The Millennium Development Goals, set out in April 2000 by the Millennium Summit, set out to halve the proportion of people without access to safe water and sanitation by 2015. Speaking at this summit of leaders of almost all countries of the world, UN Secretary-General Kofi Annan called the problem of providing the world's population with water resources one of the most important tasks of the world community in the Millennium Report.
The growth of the world's population, inefficient use of water resources for economic development and environmental pollution not only significantly complicate the solution of this problem, but also exacerbate the shortage of fresh water in a number of countries, which for them has already become one of the biggest threats to their economic security. The situation is so serious that it is often fraught with armed conflict.
Disputes and even wars over water control have arisen since ancient times, especially between the Sumerian cities between the Tigris and Euphrates rivers. But there, almost five and a half thousand years ago, two Sumerian city-states - Lagash and Umma-concluded an agreement that ended their long-standing dispute over the waters of the Tigris River. This treaty is considered the oldest international agreement on the division of river waters. Now, according to the Food and Agriculture Organization (FAO) of the United Nations, there are more than 3.6 thousand interstate agreements related to the regulation and division of water resources. These include such major multilateral regulatory documents as the World Water Treaty of 1998, the Water Action Plan adopted at the 1977 UN Conference in Mar del Plata, Argentina, the EU Common Water Resources Programme of 1985, and the Convention on the Protection and Use of Natural Resources in the region. trans-boundary watercourses and international lakes 2002, etc.

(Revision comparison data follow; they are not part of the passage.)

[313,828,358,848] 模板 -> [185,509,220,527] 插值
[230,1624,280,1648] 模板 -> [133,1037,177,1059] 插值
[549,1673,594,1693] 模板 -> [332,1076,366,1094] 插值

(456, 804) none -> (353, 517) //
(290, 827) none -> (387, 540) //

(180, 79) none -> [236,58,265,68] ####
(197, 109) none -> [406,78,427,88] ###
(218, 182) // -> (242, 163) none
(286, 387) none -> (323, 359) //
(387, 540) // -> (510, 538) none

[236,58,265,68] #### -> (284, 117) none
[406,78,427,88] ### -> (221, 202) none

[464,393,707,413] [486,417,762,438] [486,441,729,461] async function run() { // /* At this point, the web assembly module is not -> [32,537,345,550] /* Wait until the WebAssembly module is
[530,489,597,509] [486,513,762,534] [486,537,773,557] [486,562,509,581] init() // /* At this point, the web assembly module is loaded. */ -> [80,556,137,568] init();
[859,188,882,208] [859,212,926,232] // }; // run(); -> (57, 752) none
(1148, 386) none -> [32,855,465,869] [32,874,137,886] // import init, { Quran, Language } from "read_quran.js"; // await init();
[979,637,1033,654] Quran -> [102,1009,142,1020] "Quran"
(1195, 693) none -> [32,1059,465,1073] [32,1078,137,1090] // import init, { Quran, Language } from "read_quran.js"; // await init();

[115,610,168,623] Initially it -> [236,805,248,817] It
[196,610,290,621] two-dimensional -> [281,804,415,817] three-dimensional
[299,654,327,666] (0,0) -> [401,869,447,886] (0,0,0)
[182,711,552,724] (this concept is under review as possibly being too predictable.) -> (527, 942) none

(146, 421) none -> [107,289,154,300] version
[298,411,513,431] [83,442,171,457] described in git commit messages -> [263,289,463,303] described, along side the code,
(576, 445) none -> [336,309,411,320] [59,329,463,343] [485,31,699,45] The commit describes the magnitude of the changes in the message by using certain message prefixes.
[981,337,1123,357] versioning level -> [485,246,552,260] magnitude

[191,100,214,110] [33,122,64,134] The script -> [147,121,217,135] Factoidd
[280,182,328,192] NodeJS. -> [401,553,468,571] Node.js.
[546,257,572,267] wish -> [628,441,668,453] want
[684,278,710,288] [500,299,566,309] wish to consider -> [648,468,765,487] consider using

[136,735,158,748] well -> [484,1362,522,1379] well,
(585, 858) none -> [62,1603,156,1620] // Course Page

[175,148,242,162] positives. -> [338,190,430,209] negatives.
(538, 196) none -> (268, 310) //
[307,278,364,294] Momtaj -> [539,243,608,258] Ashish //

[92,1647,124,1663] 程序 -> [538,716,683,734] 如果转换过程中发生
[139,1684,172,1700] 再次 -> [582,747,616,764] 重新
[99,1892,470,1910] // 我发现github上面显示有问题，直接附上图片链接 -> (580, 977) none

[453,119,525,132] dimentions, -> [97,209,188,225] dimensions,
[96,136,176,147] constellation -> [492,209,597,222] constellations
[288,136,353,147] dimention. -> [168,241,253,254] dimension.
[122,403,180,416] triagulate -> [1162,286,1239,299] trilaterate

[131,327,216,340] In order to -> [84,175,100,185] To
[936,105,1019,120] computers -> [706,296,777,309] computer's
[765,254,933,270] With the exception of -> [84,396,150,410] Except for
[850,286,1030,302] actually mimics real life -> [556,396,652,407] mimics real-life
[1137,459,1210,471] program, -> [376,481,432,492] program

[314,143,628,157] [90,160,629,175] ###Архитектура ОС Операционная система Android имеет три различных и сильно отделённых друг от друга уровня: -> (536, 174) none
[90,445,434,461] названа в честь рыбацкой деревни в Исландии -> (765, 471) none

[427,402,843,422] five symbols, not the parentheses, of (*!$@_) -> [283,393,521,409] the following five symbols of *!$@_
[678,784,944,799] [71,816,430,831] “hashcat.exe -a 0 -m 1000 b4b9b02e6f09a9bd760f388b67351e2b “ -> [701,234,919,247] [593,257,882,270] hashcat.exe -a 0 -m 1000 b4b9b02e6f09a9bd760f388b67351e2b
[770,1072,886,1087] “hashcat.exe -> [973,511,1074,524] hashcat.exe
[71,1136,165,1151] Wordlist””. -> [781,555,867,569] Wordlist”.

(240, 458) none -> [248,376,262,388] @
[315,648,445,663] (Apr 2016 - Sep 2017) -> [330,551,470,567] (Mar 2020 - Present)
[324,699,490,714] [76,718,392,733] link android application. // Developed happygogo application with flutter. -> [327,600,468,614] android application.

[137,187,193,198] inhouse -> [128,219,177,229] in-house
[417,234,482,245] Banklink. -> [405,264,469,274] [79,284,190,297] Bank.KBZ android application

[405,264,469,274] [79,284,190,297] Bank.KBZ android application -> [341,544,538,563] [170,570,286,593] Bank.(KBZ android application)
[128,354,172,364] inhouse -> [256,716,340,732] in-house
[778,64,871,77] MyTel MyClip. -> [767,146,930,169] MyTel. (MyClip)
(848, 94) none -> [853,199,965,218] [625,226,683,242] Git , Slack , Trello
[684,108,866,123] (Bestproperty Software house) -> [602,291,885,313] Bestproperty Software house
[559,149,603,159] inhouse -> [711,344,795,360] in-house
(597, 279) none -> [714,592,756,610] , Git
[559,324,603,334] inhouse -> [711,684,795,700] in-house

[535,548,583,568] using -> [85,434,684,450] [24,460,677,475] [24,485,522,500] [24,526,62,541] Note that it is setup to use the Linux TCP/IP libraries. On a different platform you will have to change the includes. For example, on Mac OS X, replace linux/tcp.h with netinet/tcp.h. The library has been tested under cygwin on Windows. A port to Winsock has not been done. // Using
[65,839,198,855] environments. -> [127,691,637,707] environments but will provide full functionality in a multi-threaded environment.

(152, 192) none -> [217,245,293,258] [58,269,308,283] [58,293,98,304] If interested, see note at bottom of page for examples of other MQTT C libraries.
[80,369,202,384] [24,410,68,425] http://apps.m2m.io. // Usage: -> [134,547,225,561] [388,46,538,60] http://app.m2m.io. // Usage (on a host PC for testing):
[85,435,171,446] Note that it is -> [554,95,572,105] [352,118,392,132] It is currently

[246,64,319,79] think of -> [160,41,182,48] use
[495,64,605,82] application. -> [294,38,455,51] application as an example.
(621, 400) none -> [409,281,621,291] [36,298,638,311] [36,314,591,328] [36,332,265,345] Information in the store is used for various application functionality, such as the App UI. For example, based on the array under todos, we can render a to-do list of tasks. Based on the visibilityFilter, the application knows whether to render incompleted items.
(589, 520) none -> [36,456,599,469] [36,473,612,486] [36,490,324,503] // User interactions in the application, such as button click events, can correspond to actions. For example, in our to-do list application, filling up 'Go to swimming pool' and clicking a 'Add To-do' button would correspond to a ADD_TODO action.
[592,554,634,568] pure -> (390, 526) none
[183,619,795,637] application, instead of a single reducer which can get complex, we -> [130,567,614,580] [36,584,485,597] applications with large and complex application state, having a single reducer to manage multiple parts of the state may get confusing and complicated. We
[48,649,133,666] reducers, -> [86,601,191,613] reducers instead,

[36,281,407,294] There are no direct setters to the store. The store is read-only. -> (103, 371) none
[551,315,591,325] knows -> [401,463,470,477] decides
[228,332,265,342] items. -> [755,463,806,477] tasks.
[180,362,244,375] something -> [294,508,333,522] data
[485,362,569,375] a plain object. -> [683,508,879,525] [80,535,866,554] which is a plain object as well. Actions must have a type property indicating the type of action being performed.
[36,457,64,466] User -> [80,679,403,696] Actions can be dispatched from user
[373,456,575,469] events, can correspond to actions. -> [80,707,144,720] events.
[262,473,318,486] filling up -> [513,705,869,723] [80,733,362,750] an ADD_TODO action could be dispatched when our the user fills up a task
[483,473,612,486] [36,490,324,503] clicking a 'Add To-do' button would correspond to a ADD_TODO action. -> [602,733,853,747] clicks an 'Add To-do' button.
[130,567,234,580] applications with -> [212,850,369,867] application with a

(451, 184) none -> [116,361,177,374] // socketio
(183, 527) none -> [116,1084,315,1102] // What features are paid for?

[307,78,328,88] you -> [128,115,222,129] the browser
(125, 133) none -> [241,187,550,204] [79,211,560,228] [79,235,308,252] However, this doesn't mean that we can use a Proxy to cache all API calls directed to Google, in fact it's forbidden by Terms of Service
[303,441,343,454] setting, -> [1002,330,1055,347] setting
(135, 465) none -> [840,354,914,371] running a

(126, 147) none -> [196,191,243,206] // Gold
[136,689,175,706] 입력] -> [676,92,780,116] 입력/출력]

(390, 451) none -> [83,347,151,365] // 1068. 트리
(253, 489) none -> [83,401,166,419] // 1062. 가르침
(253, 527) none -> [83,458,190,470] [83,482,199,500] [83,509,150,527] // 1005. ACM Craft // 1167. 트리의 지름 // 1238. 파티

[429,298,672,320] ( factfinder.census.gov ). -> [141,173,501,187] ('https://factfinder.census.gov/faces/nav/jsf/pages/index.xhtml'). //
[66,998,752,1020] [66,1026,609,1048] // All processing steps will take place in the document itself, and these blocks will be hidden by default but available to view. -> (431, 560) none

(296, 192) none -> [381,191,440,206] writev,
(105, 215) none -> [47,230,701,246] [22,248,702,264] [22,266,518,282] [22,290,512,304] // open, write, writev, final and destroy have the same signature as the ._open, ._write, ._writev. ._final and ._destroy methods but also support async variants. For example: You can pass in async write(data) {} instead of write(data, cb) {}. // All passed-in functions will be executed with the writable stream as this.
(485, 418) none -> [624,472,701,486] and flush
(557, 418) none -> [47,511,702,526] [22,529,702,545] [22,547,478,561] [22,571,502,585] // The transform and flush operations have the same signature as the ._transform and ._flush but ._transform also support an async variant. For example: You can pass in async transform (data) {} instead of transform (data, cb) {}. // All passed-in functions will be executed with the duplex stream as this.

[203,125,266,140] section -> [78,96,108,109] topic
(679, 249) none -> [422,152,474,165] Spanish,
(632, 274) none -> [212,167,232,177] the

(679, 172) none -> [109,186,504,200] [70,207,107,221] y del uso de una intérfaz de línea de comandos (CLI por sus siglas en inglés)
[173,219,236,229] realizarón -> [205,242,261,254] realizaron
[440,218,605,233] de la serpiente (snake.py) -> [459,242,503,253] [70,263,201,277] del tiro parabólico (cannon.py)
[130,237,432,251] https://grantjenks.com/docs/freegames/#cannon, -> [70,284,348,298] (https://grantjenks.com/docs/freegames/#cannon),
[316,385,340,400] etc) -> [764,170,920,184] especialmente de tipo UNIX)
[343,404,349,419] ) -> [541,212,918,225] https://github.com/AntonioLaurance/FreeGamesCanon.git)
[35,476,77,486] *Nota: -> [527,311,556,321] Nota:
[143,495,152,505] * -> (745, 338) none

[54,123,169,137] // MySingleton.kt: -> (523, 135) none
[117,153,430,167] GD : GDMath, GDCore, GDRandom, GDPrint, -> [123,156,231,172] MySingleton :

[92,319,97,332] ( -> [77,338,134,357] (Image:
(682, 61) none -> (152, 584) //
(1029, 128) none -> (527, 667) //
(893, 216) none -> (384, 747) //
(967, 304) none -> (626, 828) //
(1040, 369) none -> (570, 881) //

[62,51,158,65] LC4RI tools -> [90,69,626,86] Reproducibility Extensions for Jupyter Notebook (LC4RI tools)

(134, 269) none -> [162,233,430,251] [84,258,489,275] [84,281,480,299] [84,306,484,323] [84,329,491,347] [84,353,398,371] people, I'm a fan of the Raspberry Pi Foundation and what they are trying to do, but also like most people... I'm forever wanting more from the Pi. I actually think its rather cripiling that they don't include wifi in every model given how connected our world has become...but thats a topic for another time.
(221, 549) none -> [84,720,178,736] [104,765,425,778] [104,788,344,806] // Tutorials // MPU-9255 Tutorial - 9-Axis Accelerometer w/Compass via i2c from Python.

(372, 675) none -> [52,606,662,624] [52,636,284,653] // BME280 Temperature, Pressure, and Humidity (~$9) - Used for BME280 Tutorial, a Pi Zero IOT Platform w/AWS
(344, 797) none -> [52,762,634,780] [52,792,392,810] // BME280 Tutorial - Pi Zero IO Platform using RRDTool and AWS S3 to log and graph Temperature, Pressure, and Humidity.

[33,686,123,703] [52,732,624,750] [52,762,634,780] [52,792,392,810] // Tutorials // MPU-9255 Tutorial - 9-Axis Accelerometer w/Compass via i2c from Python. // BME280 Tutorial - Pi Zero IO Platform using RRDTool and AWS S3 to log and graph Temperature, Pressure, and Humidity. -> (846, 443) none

However, this rather extensive international legal framework cannot prevent further aggravation of the problem of water resources and, consequently, the struggle for them. At the same time, efforts to jointly find solutions to the water problem have been intensified.
This will be discussed in our collection of articles under the heading "Actual problem", which opens with review materials by N. Petrov and I. Abramova, L. Fituni.
The situation is particularly tense in the Middle East and Africa. And first of all-around the Nile, the use of which is regulated by the Egyptian-Sudanese treaty of half a century ago, which does not meet the requirements of modern realities. This acute topic is covered in an article by the Sudanese researcher Chong Deng Alak. P. Tsarev's article describes an example of peaceful resolution of water disputes between Turkey, Syria and Iraq.